- _Instructions for the task_
The string "button" appears in some lines of the entries that follow; copy each such line.

- _Exercise inputs_
Segment Open

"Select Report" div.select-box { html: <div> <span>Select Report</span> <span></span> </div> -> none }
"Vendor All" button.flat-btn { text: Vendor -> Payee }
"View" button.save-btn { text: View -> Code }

Segment Closed
Segment Open

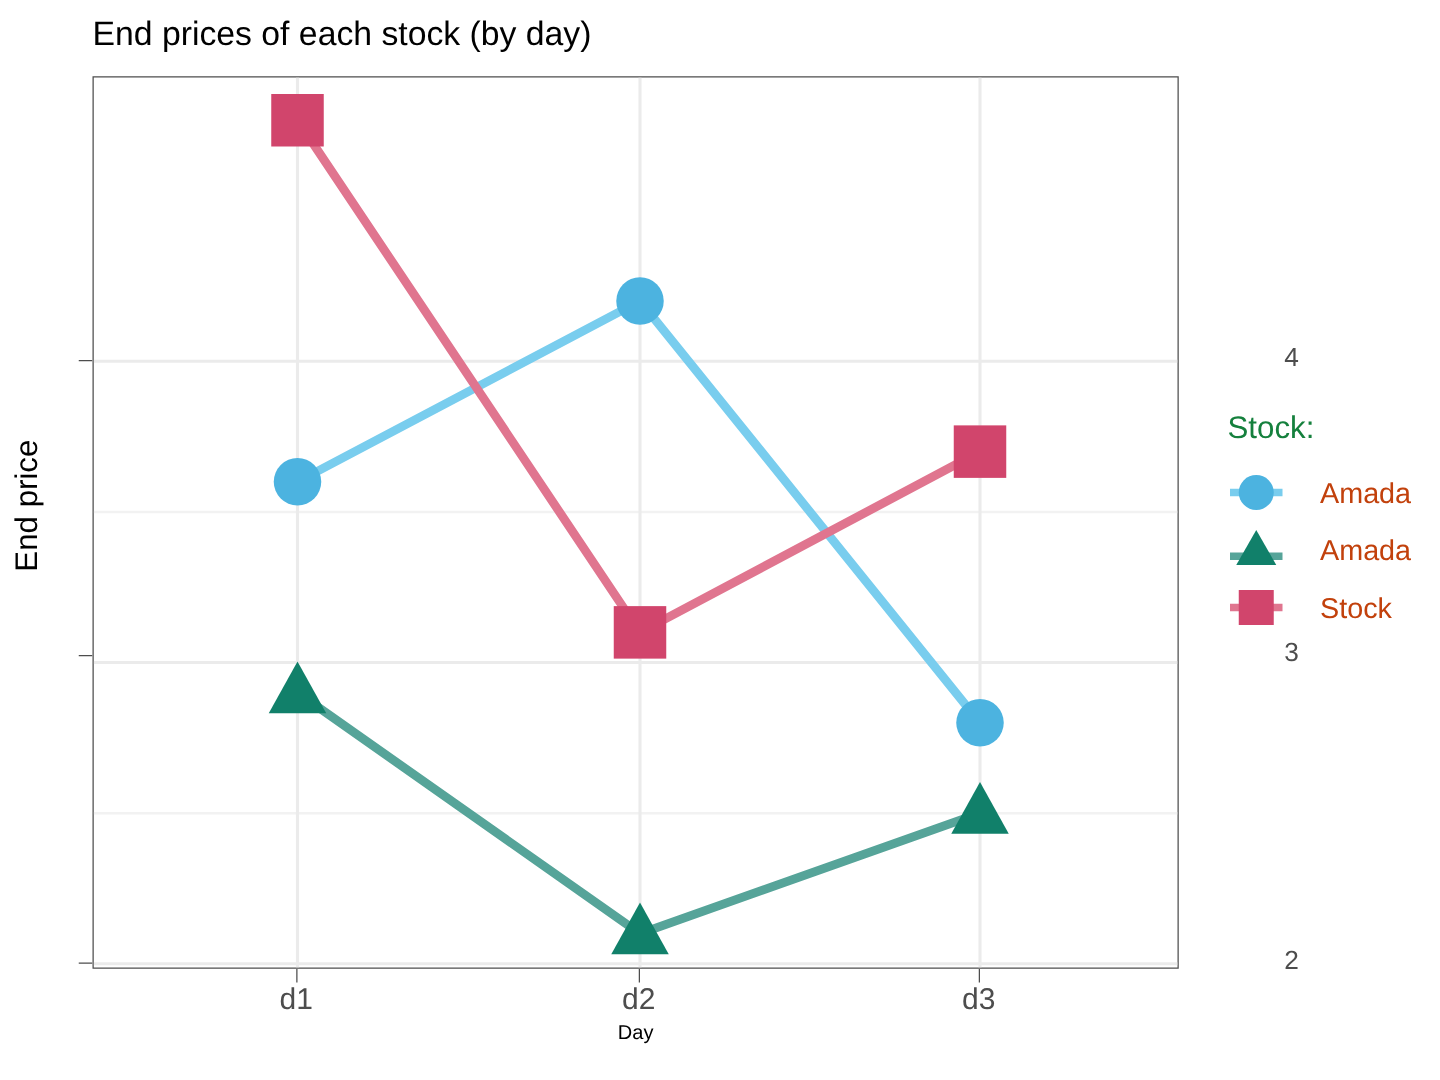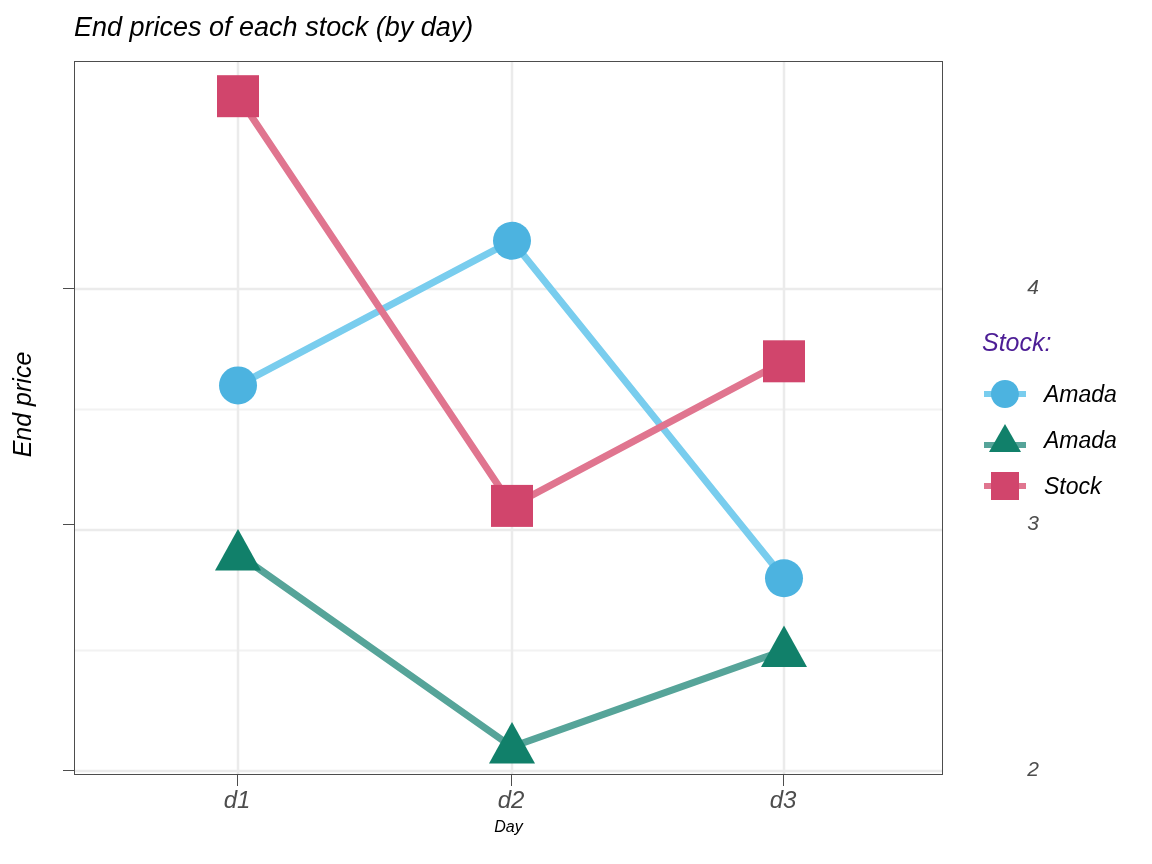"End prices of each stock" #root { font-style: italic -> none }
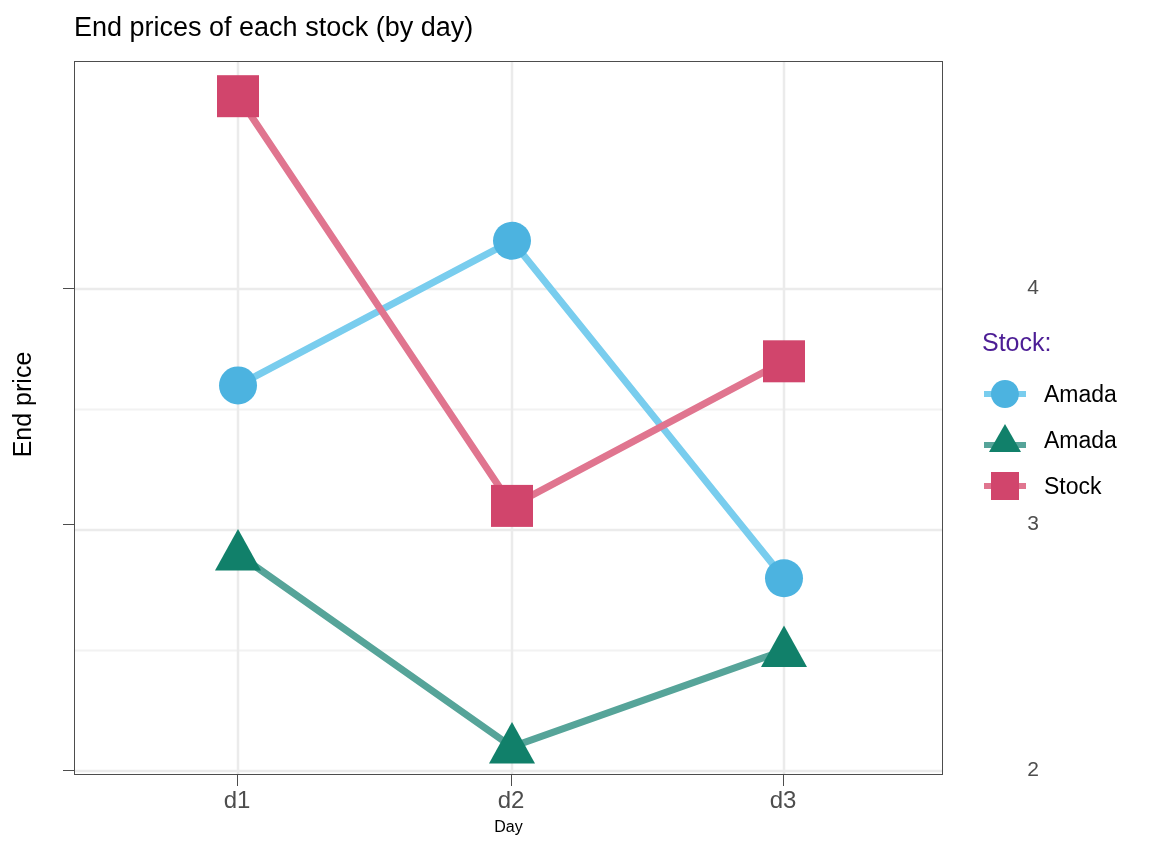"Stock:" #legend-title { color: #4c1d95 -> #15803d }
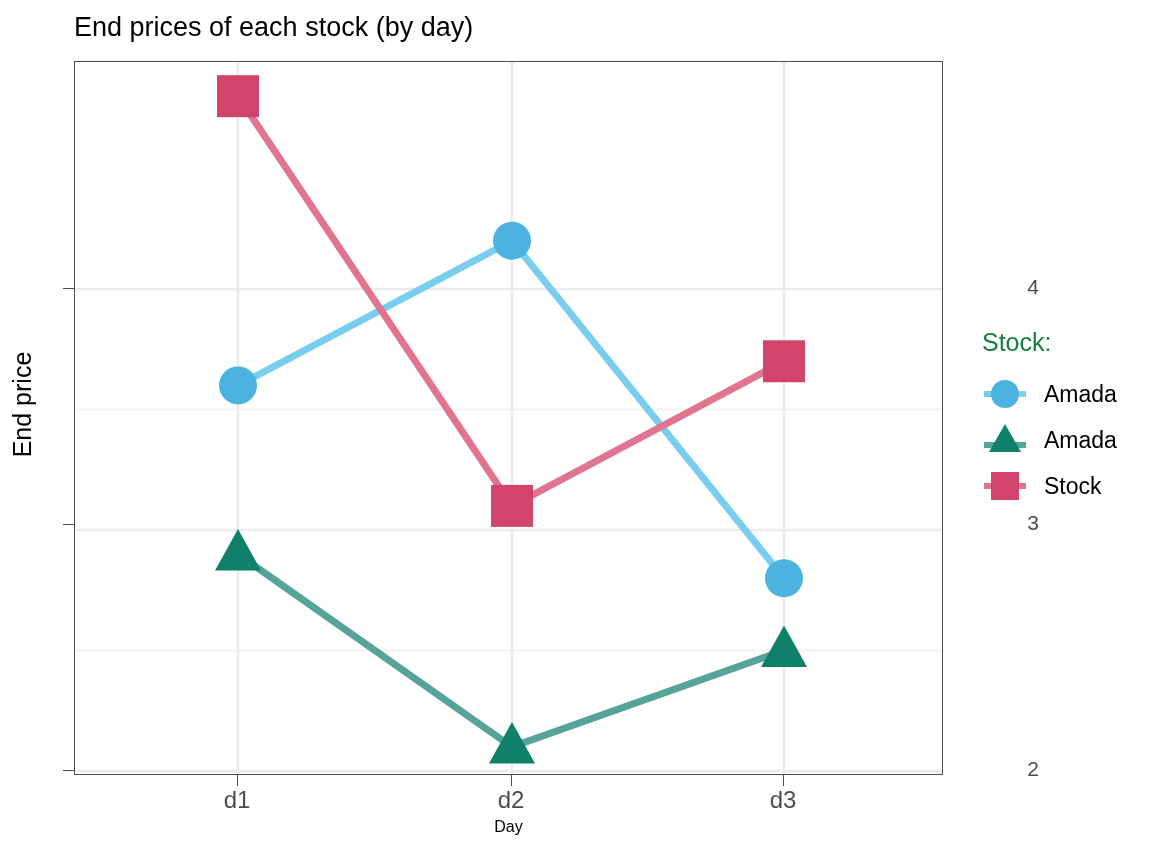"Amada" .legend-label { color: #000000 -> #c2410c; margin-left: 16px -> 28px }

Segment Closed

- _Written reply_
"Vendor All" button.flat-btn { text: Vendor -> Payee }
"View" button.save-btn { text: View -> Code }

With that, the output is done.